Gunmen Assassinate Brother of Iraq VP
Monday, October 9, 2006; 10:25 PM
BAGHDAD, Iraq -- The brother of Iraq's Sunni Arab vice president was assassinated Monday by gunmen who broke into his home, the third of the politician's four siblings to be slain this year. Sunnis blamed Shiite militias and demanded a crackdown to stop the capital's raging sectarian violence.
Iraqi authorities, meanwhile, arrested the head of the mess hall at a base where up to 400 mainly Shiite policemen suffered food poisoning during a Ramadan meal amid concerns it may have been the first known attempt by insurgents to carry out a mass poisoning against police.
A military spokesman, Brig. Qassim al-Moussawi, said the poisoning likely was intentional, though he did not rule out that spoiled food was used in the meal as part of a scheme by contractors or officers to skim off money from food funds.
The policemen fell ill after eating their iftar, the meal that ends the sunrise-to-sunset fast during the Islamic holy month, at their base in the southern town of Numaniyah.
Also detained for questioning was the Iraqi contractor hired to provide food for the base and a number of other people, al-Moussawi said, without providing details.
Authorities were still investigating what substance may have been used in the case of a poisoning.
Baghdad was torn by new violence. A car bomb ripped through a market in a Shiite district, killing at least 10 people and wounding 23 _ an attack likely carried out by Sunni insurgents.

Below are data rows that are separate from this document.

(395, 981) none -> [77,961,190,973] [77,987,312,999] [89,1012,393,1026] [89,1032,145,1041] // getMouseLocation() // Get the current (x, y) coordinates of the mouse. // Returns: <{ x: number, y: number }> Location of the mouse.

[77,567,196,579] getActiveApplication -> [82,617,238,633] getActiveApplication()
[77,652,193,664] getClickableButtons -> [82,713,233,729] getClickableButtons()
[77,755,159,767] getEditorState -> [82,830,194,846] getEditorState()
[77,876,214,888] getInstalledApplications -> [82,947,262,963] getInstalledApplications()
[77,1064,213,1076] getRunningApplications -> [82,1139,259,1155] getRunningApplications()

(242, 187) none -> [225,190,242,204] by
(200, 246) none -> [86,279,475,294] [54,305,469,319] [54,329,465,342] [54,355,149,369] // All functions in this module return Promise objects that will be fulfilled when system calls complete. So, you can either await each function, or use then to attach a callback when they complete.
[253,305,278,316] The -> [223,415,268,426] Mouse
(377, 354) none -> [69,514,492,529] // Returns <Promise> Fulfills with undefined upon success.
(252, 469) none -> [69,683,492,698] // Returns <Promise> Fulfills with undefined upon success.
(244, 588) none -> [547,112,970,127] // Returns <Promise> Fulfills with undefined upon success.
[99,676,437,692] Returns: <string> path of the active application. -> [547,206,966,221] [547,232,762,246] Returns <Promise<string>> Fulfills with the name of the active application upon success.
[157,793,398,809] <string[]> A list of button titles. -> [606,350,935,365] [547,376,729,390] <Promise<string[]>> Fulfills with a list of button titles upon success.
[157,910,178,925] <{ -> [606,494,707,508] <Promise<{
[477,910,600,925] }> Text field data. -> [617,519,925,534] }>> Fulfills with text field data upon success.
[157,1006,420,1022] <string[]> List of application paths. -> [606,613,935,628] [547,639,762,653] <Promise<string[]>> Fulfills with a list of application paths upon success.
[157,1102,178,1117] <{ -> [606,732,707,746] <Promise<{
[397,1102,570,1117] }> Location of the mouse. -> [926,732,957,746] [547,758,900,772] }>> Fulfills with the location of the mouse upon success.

Gunmen also kidnapped 11 policemen in a brazen assault on their checkpoint in Sadr City, a Baghdad neighborhood dominated by the Mahdi Army, the country's most powerful Shiite militia.
Elsewhere in Iraq, the U.S. military announced that three Marines died Sunday after fighting in the western region of Anbar, a hotbed of Sunni insurgents, bringing to 32 the number of American service members who have died in Iraq this month.
The death of the brother of Vice President Tariq al-Hashimi _ the country's most prominent Sunni Arab politician _ alarmed Sunnis and fueled their demands that the government crack down on Shiite militias.
Critics of Prime Minister Nouri al-Maliki accuse the Shiite leader of hesitating on reining in the militias because many of them _ like the Mahdi Army _ belong to parties in his government.
"The clock is starting to strike after today's events," Khalaf al-Alayan, a Sunni parliament member told The Associated Press. "They (Shiite militias) consider Sunnis terrorists who must be killed. If the zero hour is coming, we will take the decisions needed to defend ourselves."